|Elizabeth Torras Aguilera, Rosa D'Imperio, Anna Tonna, Ricardo Rosa, Miguel Borrallo, and Francisco Roldan|
Readers will recall that we are truly a fan of zarzuela. Listening to this afternoon's recital at Weill Recital Hall we felt as if we were offered a delicious and tempting succession of tapas. It was completely satisfying but we cannot stifle our desire for a full meal, i.e. a full-length production of a zarzuela, complete with scenery.
Zarzuela is the Spanish counterpart of German singspiel, French opera comique, Italian opera buffa, and American musical theater. They involve highly dramatic stories and magnificent music--tuneful and memorable. The Spanish language is splendidly singable with its open vowels.

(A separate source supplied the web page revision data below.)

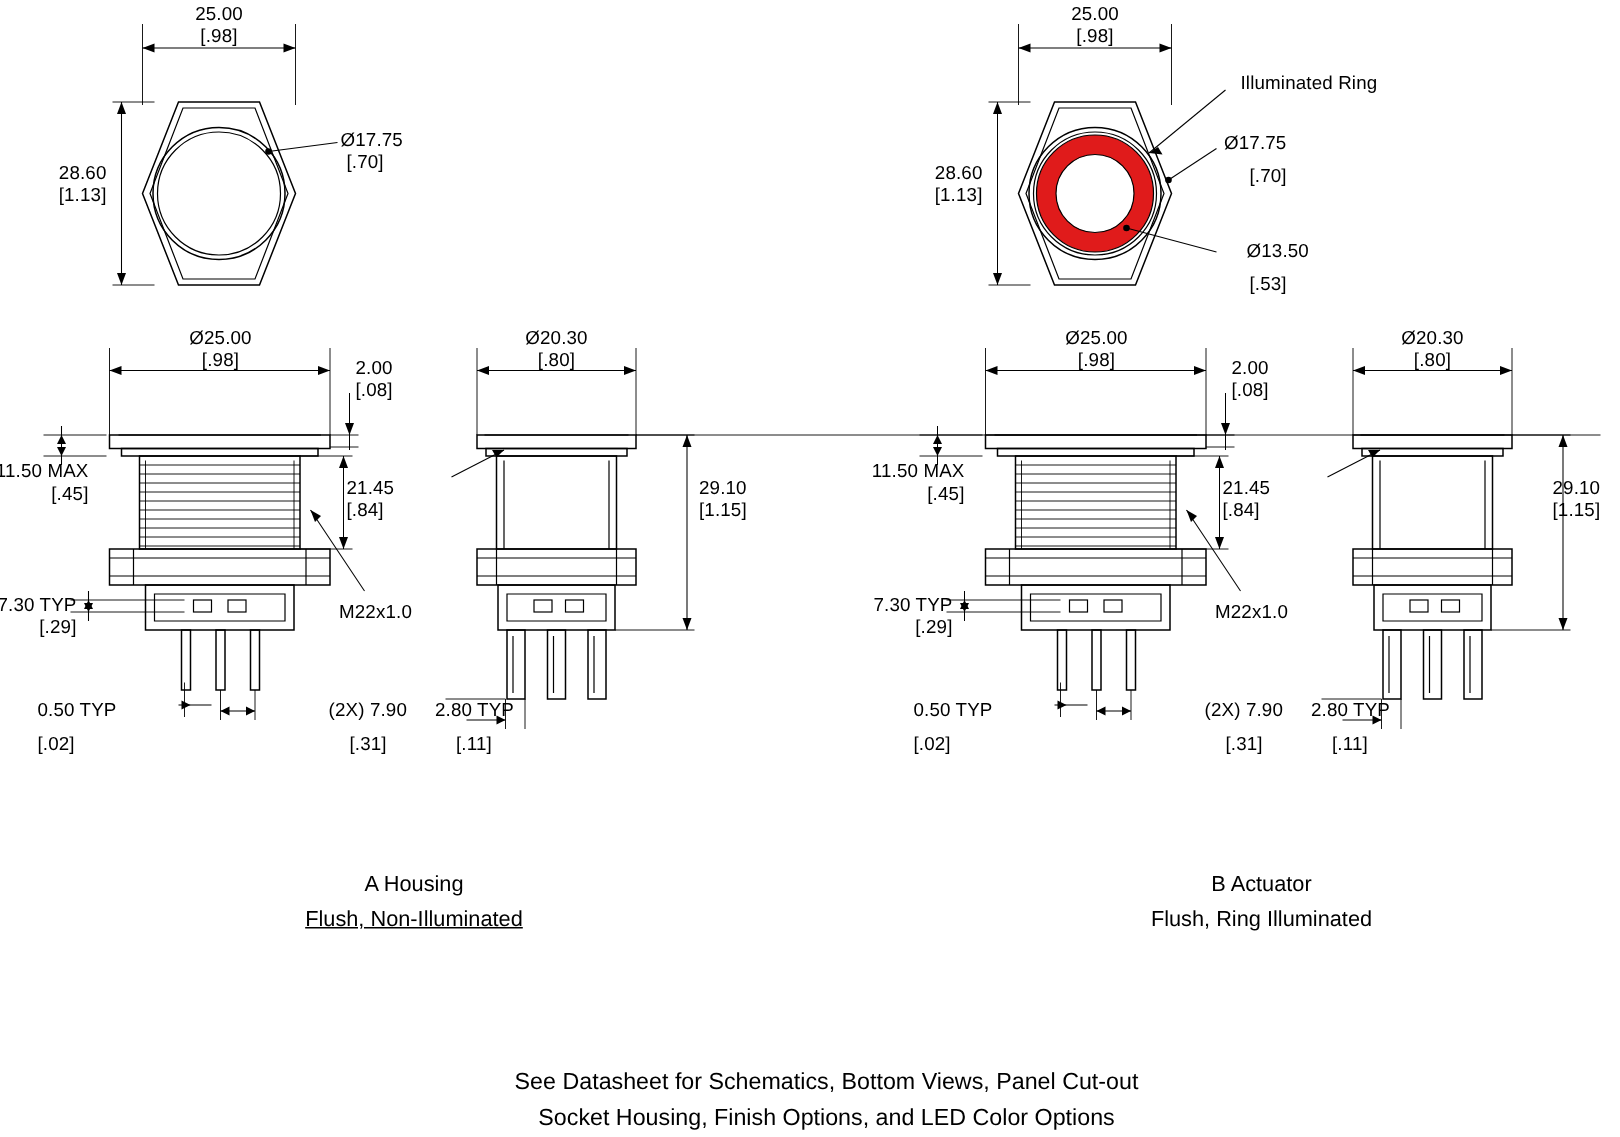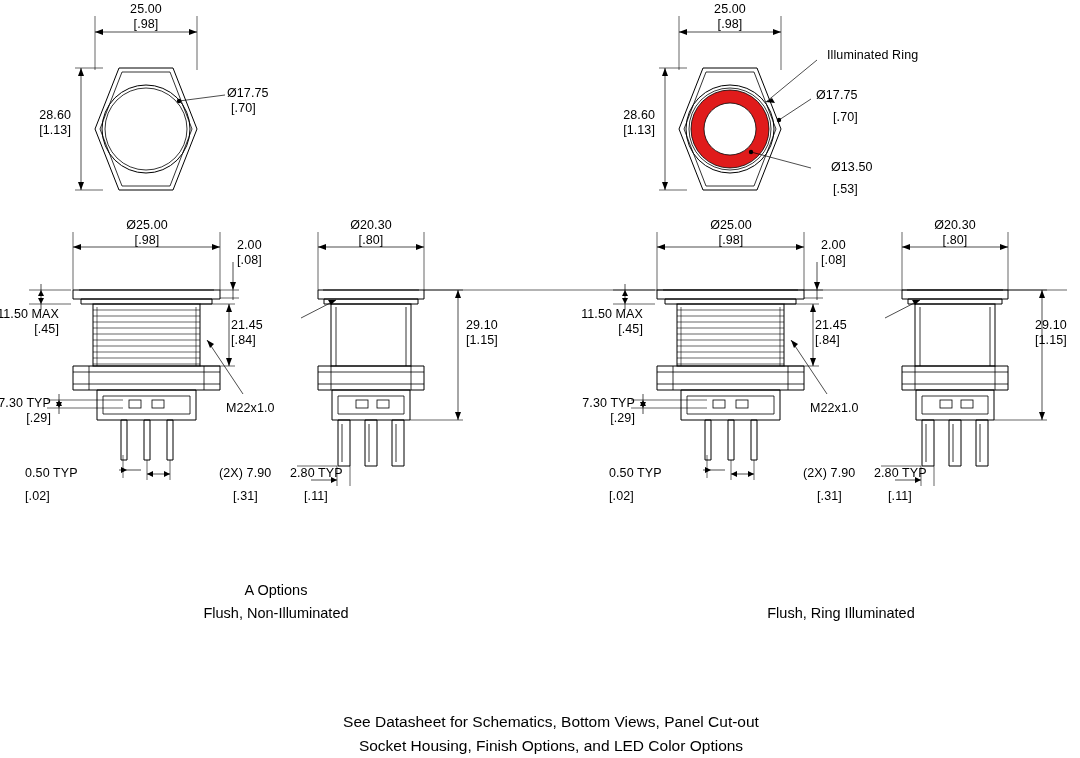"A Options" div.caption { text: Options -> Housing }
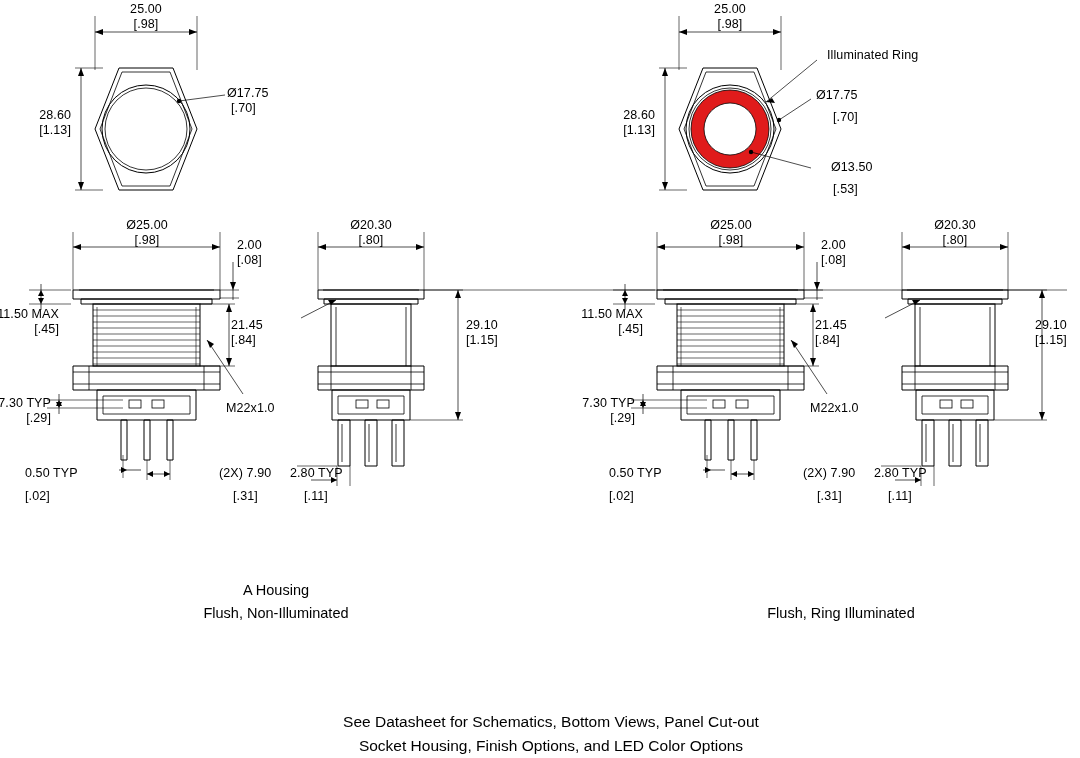"B Actuator" div.caption { html: none -> <div>B Actuator</div> }
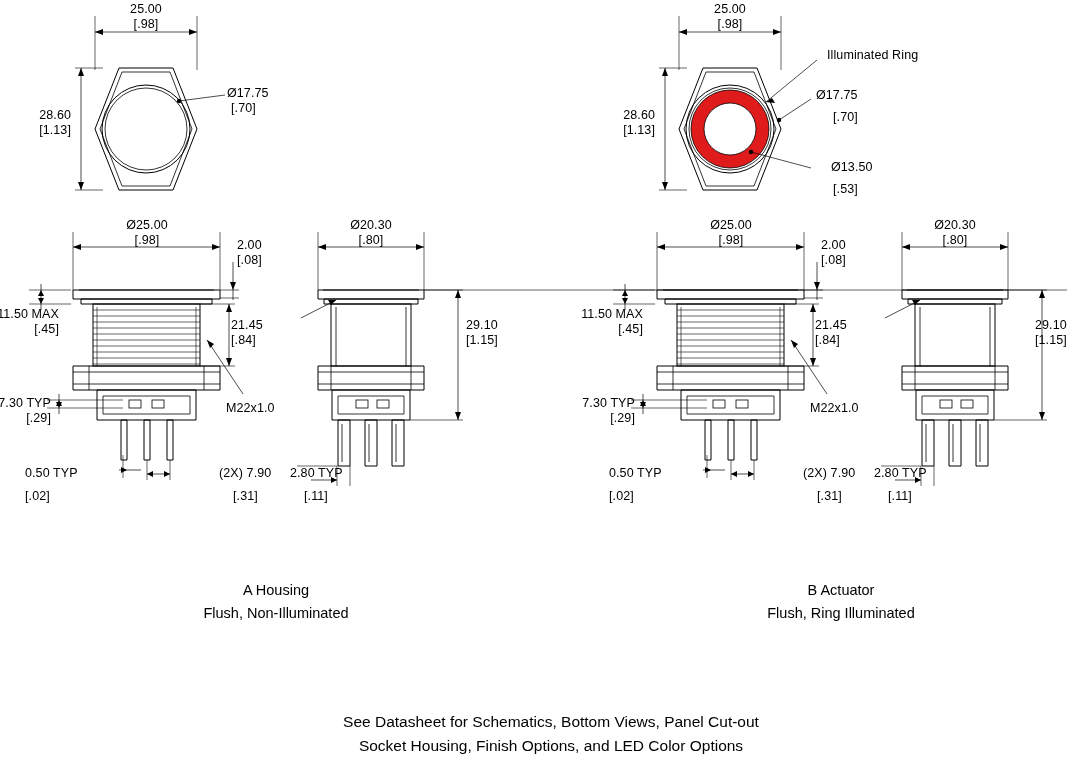"Flush, Non-Illuminated" div.caption { text-decoration: none -> underline }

The four singers we heard are well known in operatic circles, especially abroad. Soprano Rosa D'Imperio has a compelling presence onstage and a bright flexible soprano well suited to the material. Mezzo-soprano Anna Tonna delights with the warmth of her tone and ability to relate to the audience.
Tenor Miguel Borrallo has a sweetness of timbre that makes him the perfect romantic hero and baritone Ricardo Rosa has a sizable size that fills the hall with sound.
As if this were not enough, dancer Elizabeth Torras Aguilera treated us to dances in several different style with appropriate costuming to match. In "Fandango" by Luigi Boccherini, an 18th c. Italian composer, she danced in an early style that we have witnessed in dance companies specializing in the Baroque. The steps are graceful and courtly. We enjoyed the guitar accompaniment of Francisco Roldan.
For the flamenco-inflected "Asturias" by Isaac Albeniz, she rocked a red gown with a long train manipulated by kicking, accompanying herself with castanets. The softness of her wrists was impressive, as was the percussive footwork.
For Enrique Granados' "Doce Danzas Espanolas" Ms. Tonna sang "Danza V", a text written by Luis Munoz Lorente while Ms. Torras danced. It was a perfect pairing of talents. This is the centennial of Torroba's visit to the USA. Sadly, he died on his way back to Spain
In the final number on the program "Mazurka de las sombrillas" from F. Moreno Torroba's Luisa Fernandez, she carried a beautiful lace parasol giving herself a lighter than air impression. .
Accompanist for the program was Maxim Anikushin. He opened the program with solos by Ravel and Shostakovich ("Aborada del Gracioso" and "Spanish Dance". It is no secret that Spanish culture has inspired French and Russian composers, among others. His playing is forceful but the strength of the singers vocalism never allowed him to overpower them.
Among so many splendid selections, it is difficult to choose our favorites! In Ruperto Chapi's "Porque de mis ojos los tuyos retiras?" from La Revoltosa, the tension between the characters resolves into harmony. Ms. Tonna and Mr. Rosa were outstanding.Ms. Tonna was equally impressive singing an aria of gratitude "Dejame besar tus manos generosas" from Jose Serrano's La Dolorosa, with Mr. Borrallo.
This tenor was exquisite in "Por el humo se sabe donde esta el fuego" from Amadeo Vives' Dona Francisquita. No matter how rhythmic the accompaniment is, he maintains a fine legato and noticeable artistry in the melismatic passages. His tender timbre was just right for "Bella enamorada" from Soutullo y Vert's El Ultimo Romantico.
Ms. D'Imperio gave a stunning performance of "La maja y el ruisenor" from Enrique Granados' Goyescas. Mr. Anikushin's piano made the sound of the nightingale as beautiful as birdsong. Her performance captivated the audience.
Mr. Rosa's generous baritone was just right for "Diga usted Senor platero" from Francisco Alonso's La Parranda. He knows just when and how long to hold the "money note" and how to make a graceful portamento. We liked the way he changed vocal colors for the central section and the final crescendo.
It was truly an incredible afternoon! Audience members were so enthusiastic that several numbers got standing ovations. One rarely witnesses such excitement and appreciation at a vocal recital.